Powell Reveals Passion for Building Black Representation in Marine Science
In June 2020, Jackson Powell achieved Twitter fame when a tweet he posted on #BlackInNature drew mass attention to his research on marine invertebrates conducted in various locations around the world. The BlackInNature hashtag is one of several intended to highlight Black people working in the environmental sciences, thereby challenging stereotypes. It has become a call to action to increase Black representation in the sciences.
Powell is passionate about attracting more Black people into STEM fields, most notably in marine biology*. “My personal experience with Black representation in science is that it's lower than it should be,” says Powell. “I would like to see the percentage of Black people in science better reflect the percentage of the US population that Black people make up. I want to see more minorities explore, engage, and pursue careers in the life sciences.”
According to estimates by the U. S. Census Bureau, Black people made up 13.4% of the total U. S. population in 2019. Further, a study by the National Science Foundation conducted in 2015 revealed that the percentage of Black people employed in Science and Engineering was 5% whereas the percentage in the Life sciences was only 2.5%.
“Marine sciences seem to be rather low in terms of representation even when compared with other STEM fields, and this percentage seems to fall even further at the graduate level and above. There are likely several factors contributing to this underrepresentation, and my disappointment in this motivates me to keep going.”
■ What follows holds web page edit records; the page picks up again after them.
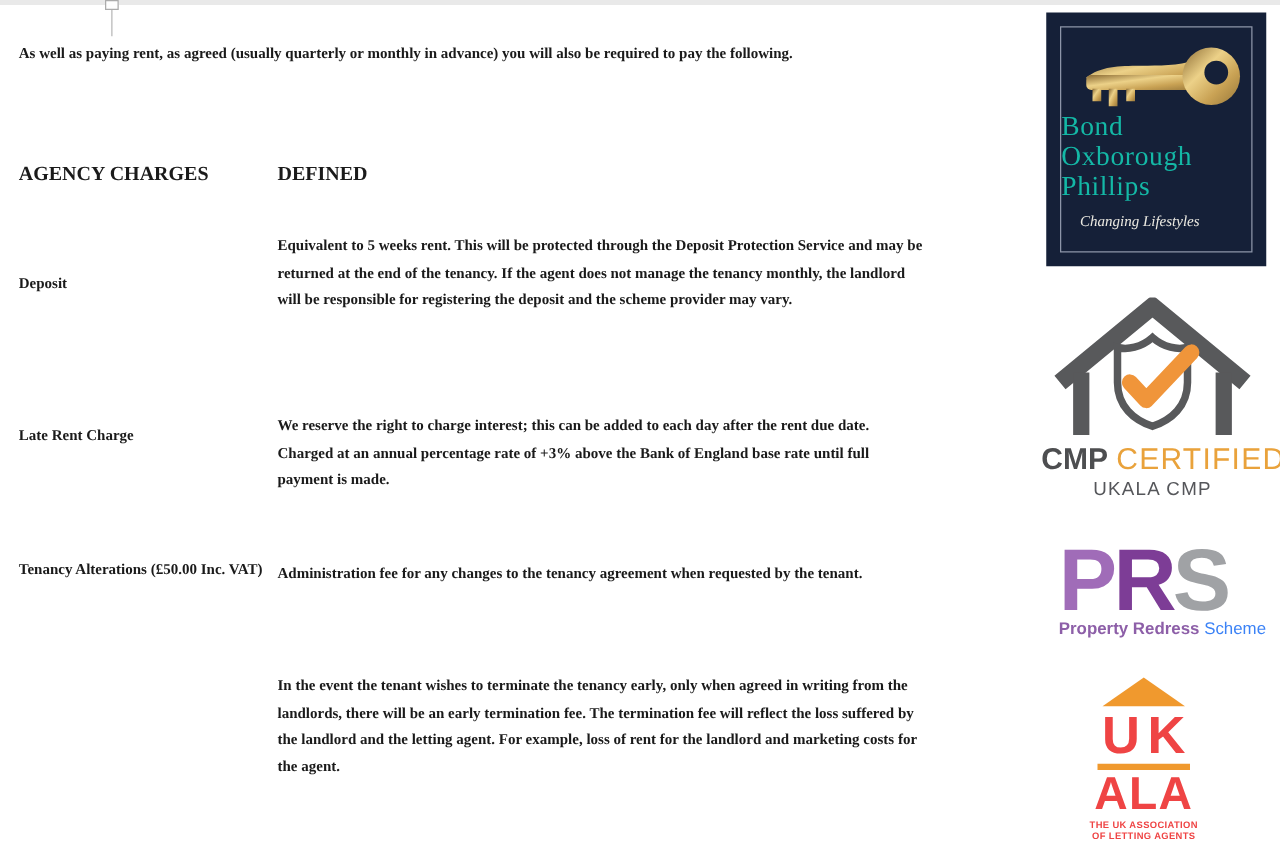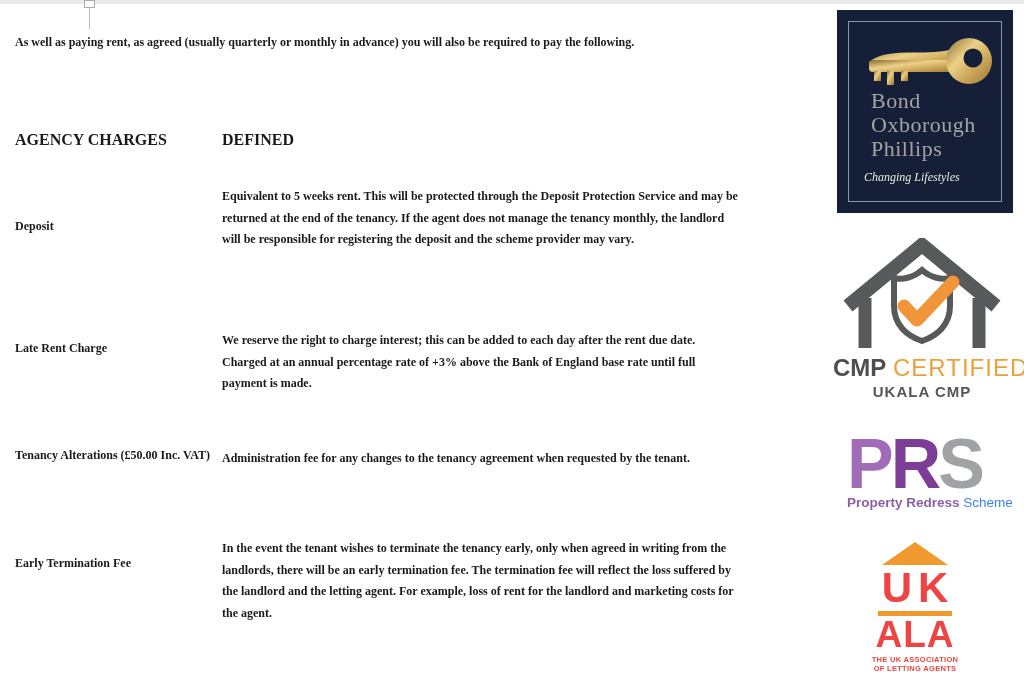"Bond" .bond-name { color: #a3a3a3 -> #14b8a6; left: 34px -> 12px }
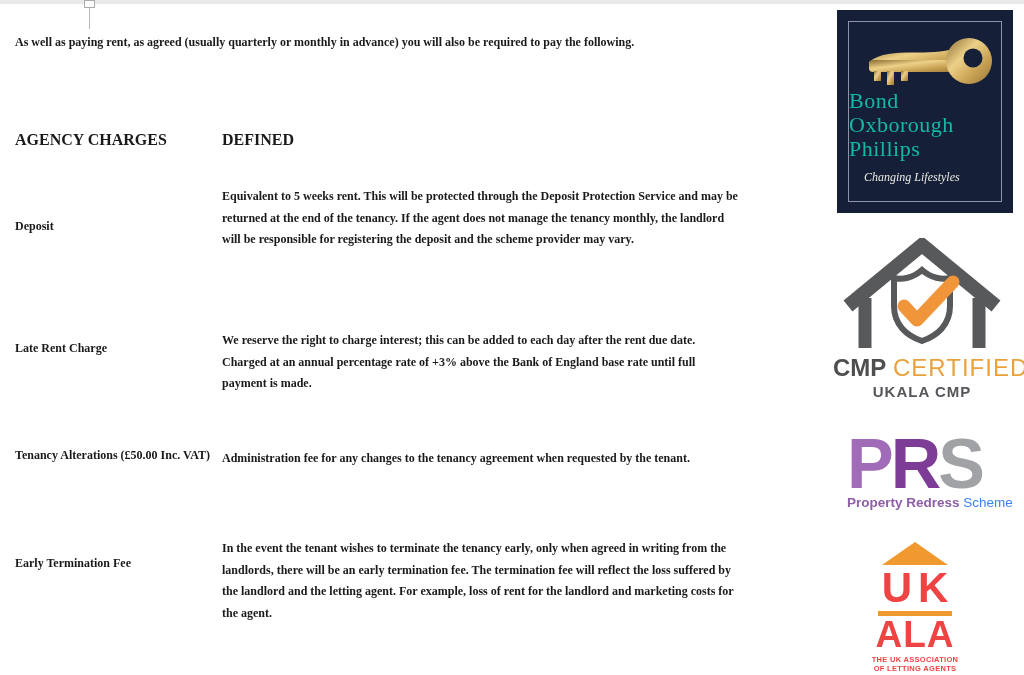"UKALA CMP" .cmp-sub { font-weight: 700 -> 400 }
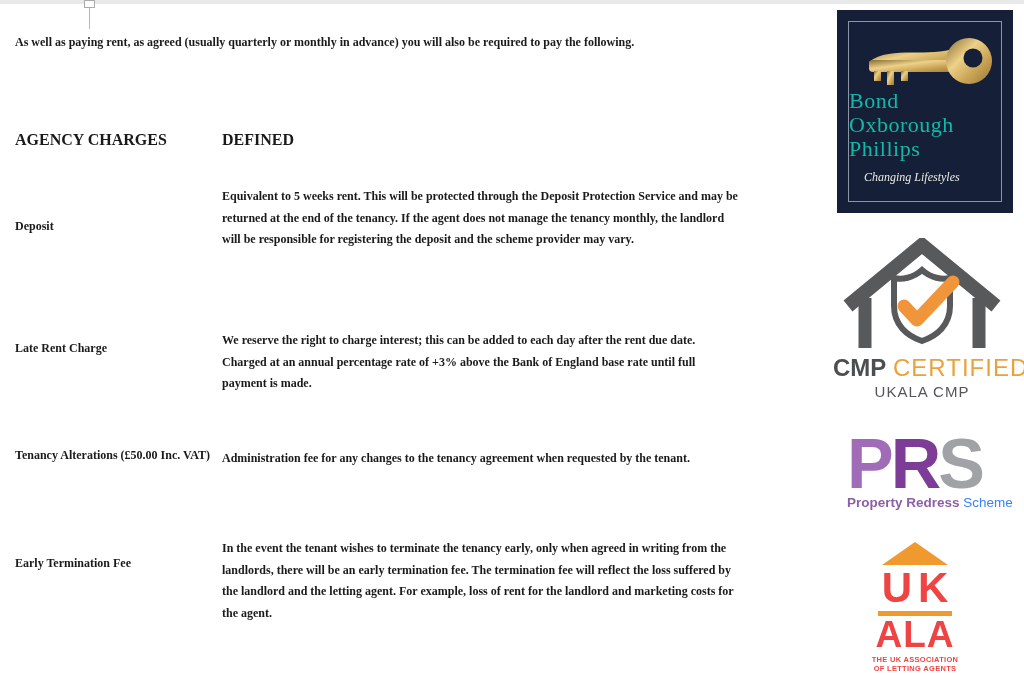"Early Termination Fee" div.doc-text { html: <div>Early Termination Fee</div> -> none }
A marine biologist himself, Powell is working towards his PhD at Florida State University in the Department of Biological Science. His research investigates factors that
facilitate or hinder evolution in marine invertebrates, specifically ascidians and bryozoans. In particular, he focuses on the early life stages (embryonic and larval) of marine invertebrates with complex life cycles and how evolutionary forces acting on these life stages can affect later life stages, constraining adaptive evolution to novel or changing environments. In doing so, he hopes to highlight the importance of considering multiple life stages when attempting to predict how populations will respond to climate change and other anthropogenic effects graduate level and above.
“My overall goal,” says Powell, “is to become an educator, and I believe that this goal can be met in several ways. However, my current aim is to teach at the college level. If I were not to be a college educator, I could see myself working in outreach.”
When queried about advice he would give incoming grad students, Powell said, "Don't try to rush things. Experiments fail, funding applications are rejected. It’s a normal part of the process and something virtually everyone experiences. These can be humbling experiences."
He provided more in an interview with the FSU Office of Graduate Fellowships & Awards: "Just think of graduate school as an investment in yourself. It's hard, but it doesn't last forever. A career in academia or research does not have to be your focus to make your reason to pursue a graduate degree valid but if it is, be sure to pursue a degree and field of study that is necessary for achieving your life goals. Do not attend graduate school because of pressure from others, even family and friends, because you are the one that has to do the work to succeed in it. Lastly, graduate school is less about how intelligent you are, and more about your RESOLVE and GRIT. You are guaranteed to make mistakes. How you overcome the challenges and mistakes is key to finishing the degree”.